# Classification of Montreal Metro stations

## Data

In [1]:
import requests # library to handle requests
import pandas as pd # library for data analsysis
import numpy as np # library to handle data in a vectorized manner
import random # library for random number generation

!pip -q install geopy 
from geopy.geocoders import Nominatim # module to convert an address into latitude and longitude values

# libraries for displaying images
from IPython.display import Image 
from IPython.core.display import HTML 
    
# tranforming json file into a pandas dataframe library
from pandas.io.json import json_normalize

# install and import folium library 
!pip -q install folium
import folium

from sklearn.cluster import KMeans
import matplotlib.pyplot as plt
import seaborn as sns

### List of stations and their geographical coordinates
The list of stations will be gathered from **Foursquare City Guide**. to this end, the fist step will be finding geographical coordinate of Montreal, QC:

In [2]:
address = 'Montreal'

geolocator = Nominatim(user_agent="myGeocoder")
location   = geolocator.geocode(address)
latitude   = location.latitude
longitude  = location.longitude

print('The geographical coordinate of Montreal are {}, {}.'.format(latitude, longitude))

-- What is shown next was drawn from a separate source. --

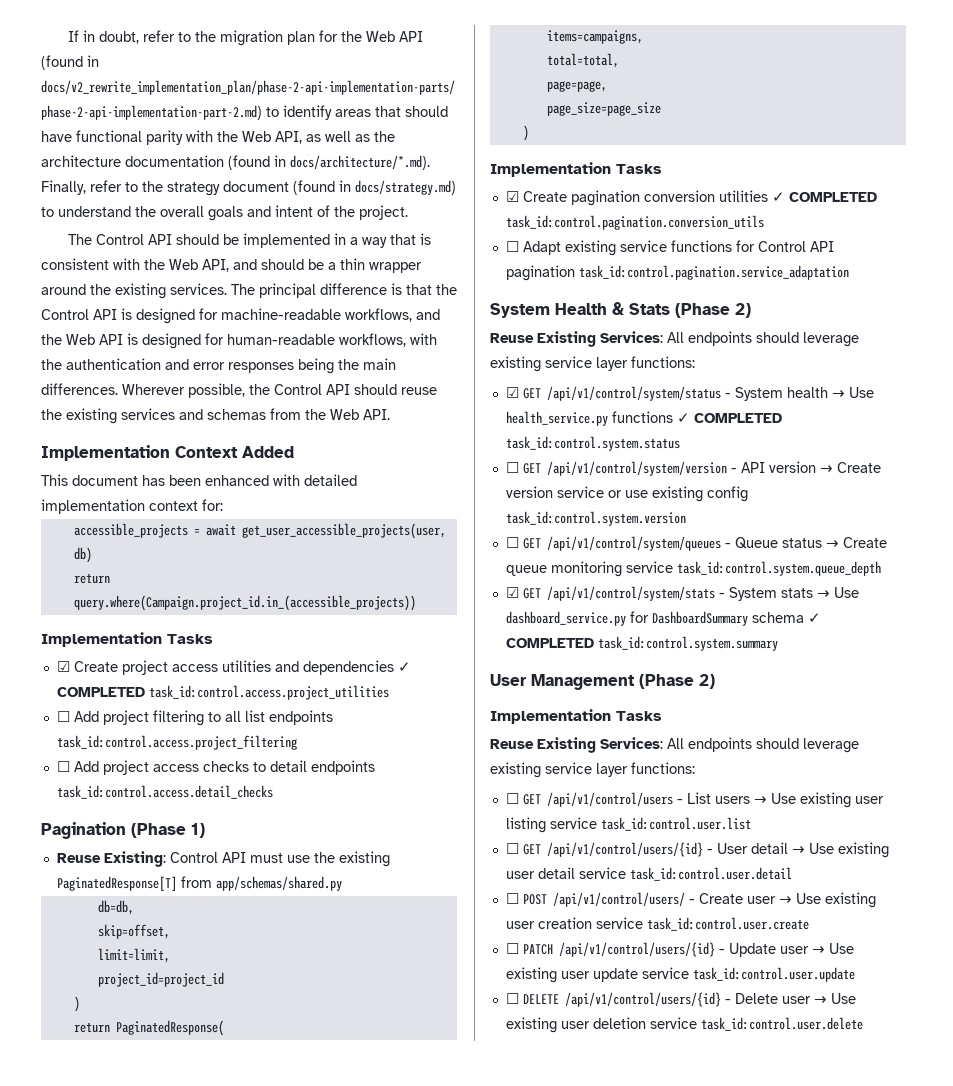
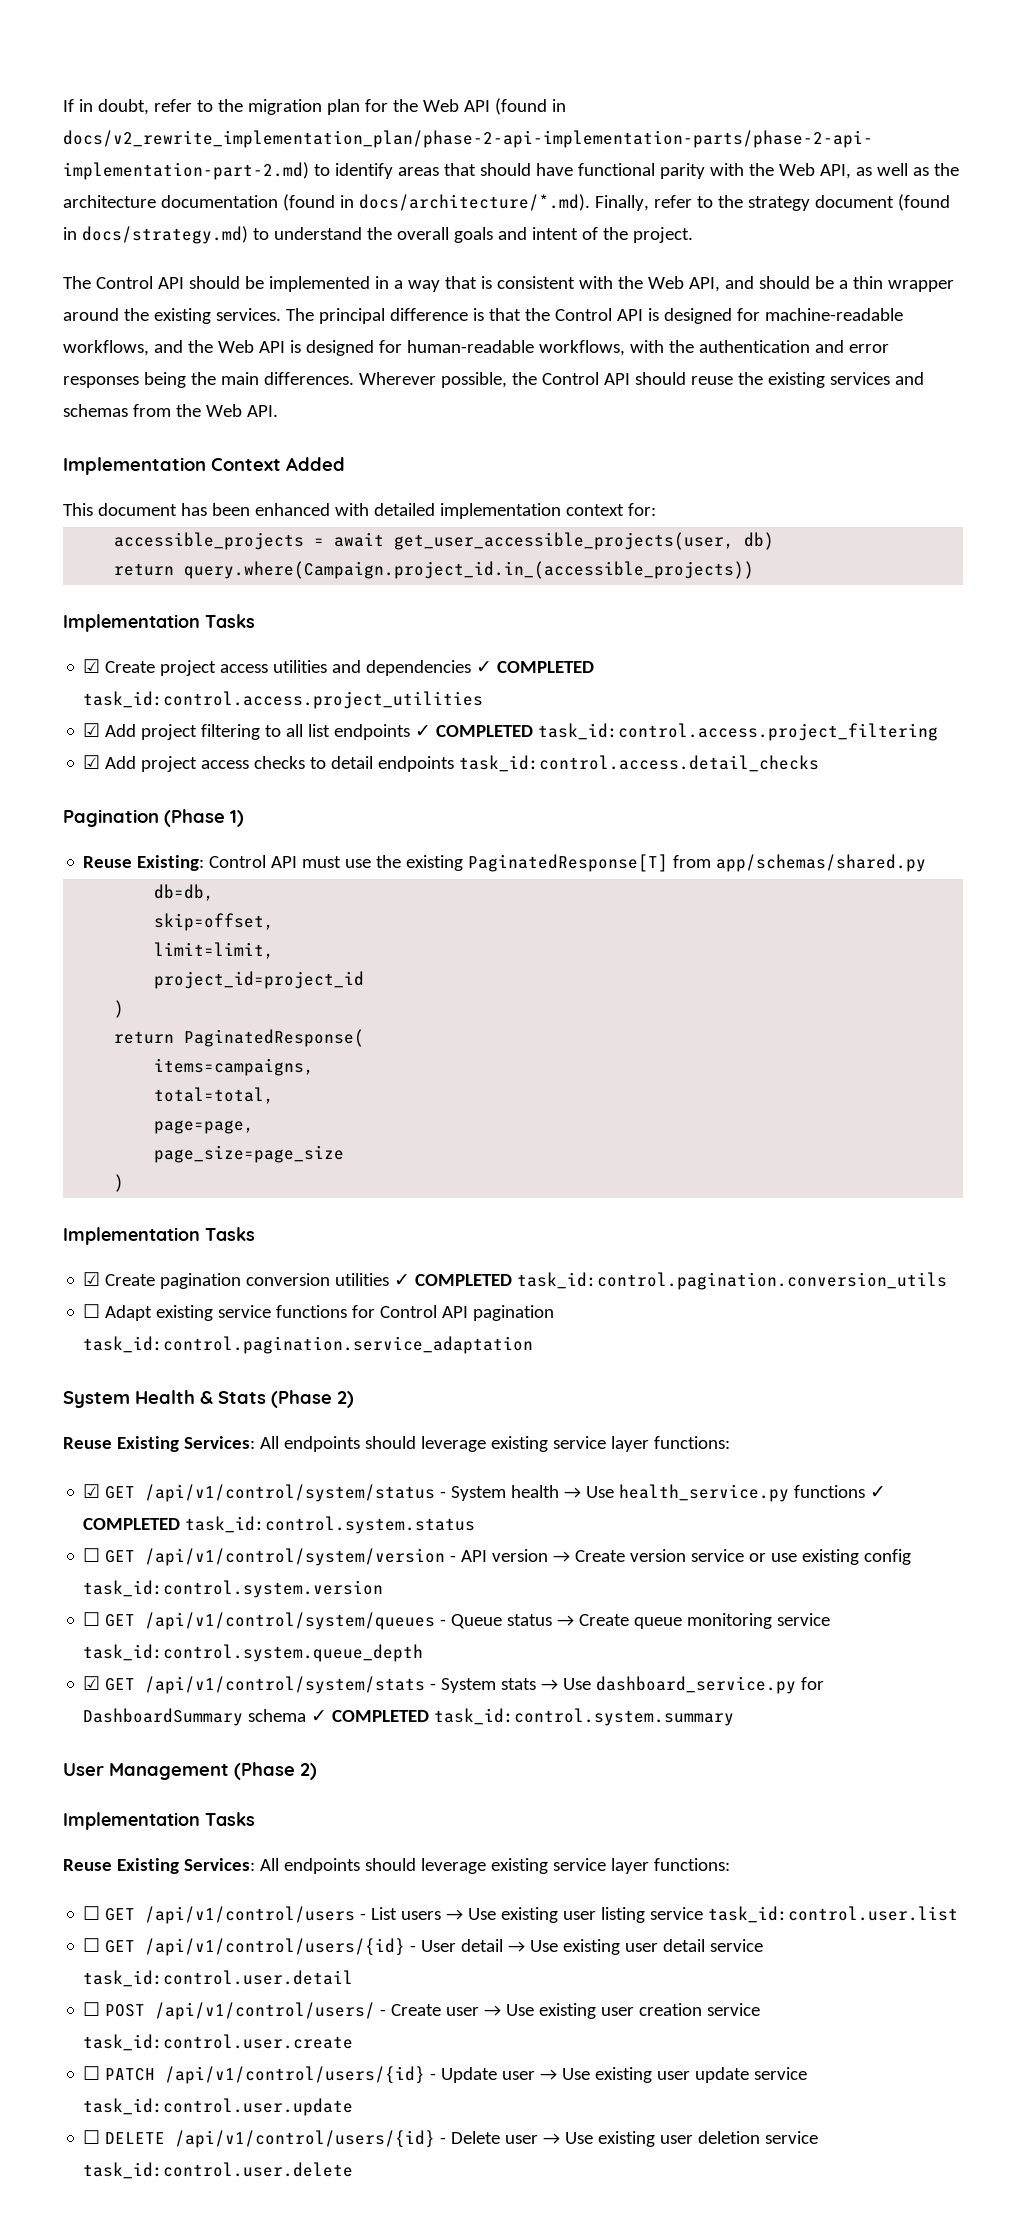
- ☐ Add project filtering to all list endpoints task_id:control.access.project_filtering
+ ☑ Add project filtering to all list endpoints ✓ COMPLETED task_id:control.access.project_filtering
- ☐ Add project access checks to detail endpoints task_id:control.access.detail_checks
+ ☑ Add project access checks to detail endpoints task_id:control.access.detail_checks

The geographical coordinate of Montreal are 45.4972159, -73.6103642.


In [3]:
CLIENT_ID = '3HBDPILEY41WD5VPJ15VOUYEUNGEXCT13VETJH5EKLD53E2W' # your Foursquare ID
CLIENT_SECRET = 'Q0UPMKP3FBLJVLMFUFDJ00KXD42FXNXWZM1KAITX0JEZXEC0' # your Foursquare Secret
VERSION = '20180605' # Foursquare API version

In [4]:
LIMIT = 150 # limit of number of venues returned by Foursquare API

radius = 15000 # define radius

categoryId = '4bf58dd8d48988d1fd931735' #  Foursquare categoryId for metro stations (see: https://developer.foursquare.com/docs/build-with-foursquare/categories/)

# create URL
url = 'https://api.foursquare.com/v2/venues/explore?&client_id={}&client_secret={}&v={}&ll={},{}&categoryId={}&radius={}&limit={}'.format(
    CLIENT_ID, 
    CLIENT_SECRET, 
    VERSION, 
    latitude, 
    longitude,
    categoryId,
    radius, 
    LIMIT)


# make the GET request

results = requests.get(url).json()

#### Basic Cleanup

In [5]:
def get_category_type(row):
    try:
        categories_list = row['categories']
    except:
        categories_list = row['venue.categories']
        
    if len(categories_list) == 0:
        return None
    else:
        return categories_list[0]['name']

In [6]:
venues = results['response']['groups'][0]['items']
    
nearby_venues = json_normalize(venues) # flatten JSON

# filter columns
filtered_columns = ['venue.name', 'venue.location.lat', 'venue.location.lng']
nearby_venues =nearby_venues.loc[:, filtered_columns]

# Rename headers
nearby_venues.rename(columns={"venue.name": "Name", "venue.location.lat": "Latitude", "venue.location.lng":"Longitude"},inplace = True)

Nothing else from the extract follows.